:: Task directions ::
Look for the string "none" in the material below. Copy every line where you find it.

>>

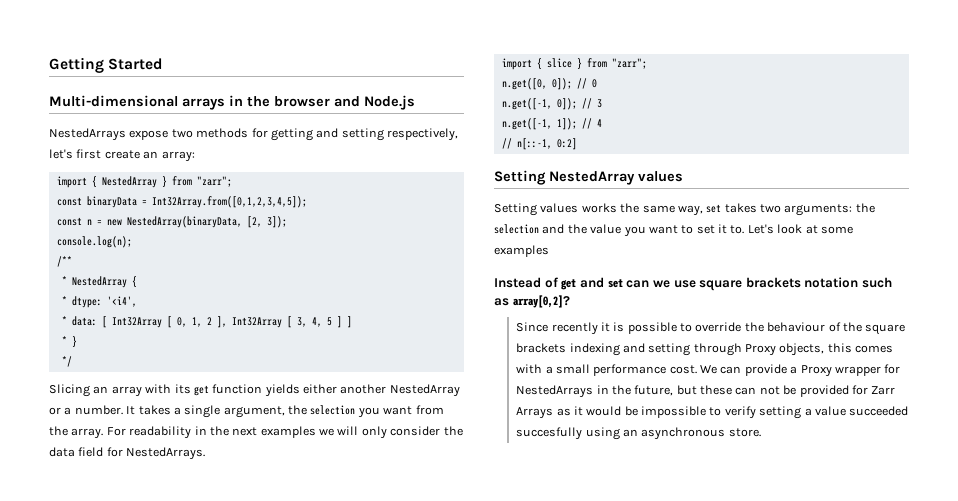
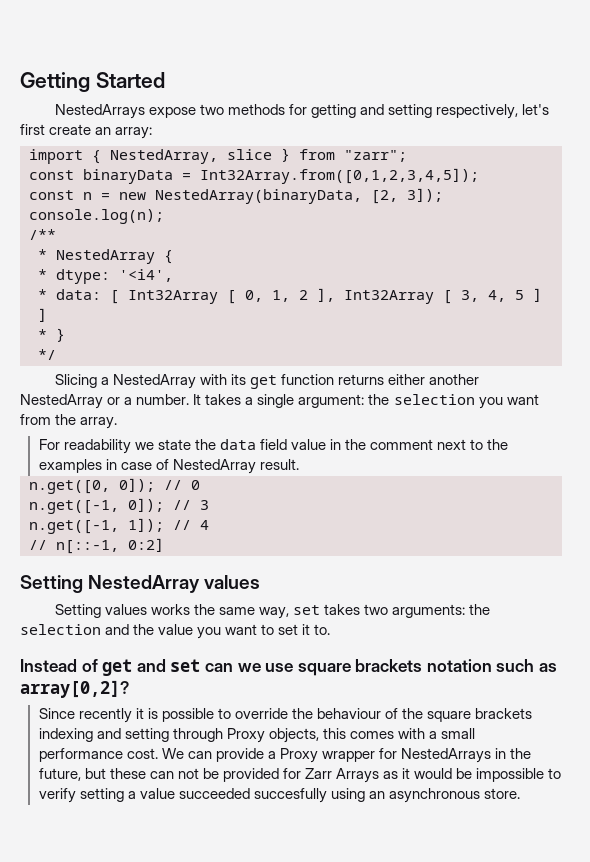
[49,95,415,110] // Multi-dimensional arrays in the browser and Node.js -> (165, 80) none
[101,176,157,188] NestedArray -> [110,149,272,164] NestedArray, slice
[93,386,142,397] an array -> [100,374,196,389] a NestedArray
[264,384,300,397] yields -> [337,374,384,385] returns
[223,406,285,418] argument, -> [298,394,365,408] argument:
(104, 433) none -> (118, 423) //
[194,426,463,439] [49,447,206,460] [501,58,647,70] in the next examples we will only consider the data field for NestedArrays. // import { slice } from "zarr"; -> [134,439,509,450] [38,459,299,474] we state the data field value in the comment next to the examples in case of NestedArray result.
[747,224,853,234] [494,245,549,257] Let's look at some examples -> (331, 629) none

<<

:: Solution for this exercise ::
[49,95,415,110] // Multi-dimensional arrays in the browser and Node.js -> (165, 80) none
(104, 433) none -> (118, 423) //
[747,224,853,234] [494,245,549,257] Let's look at some examples -> (331, 629) none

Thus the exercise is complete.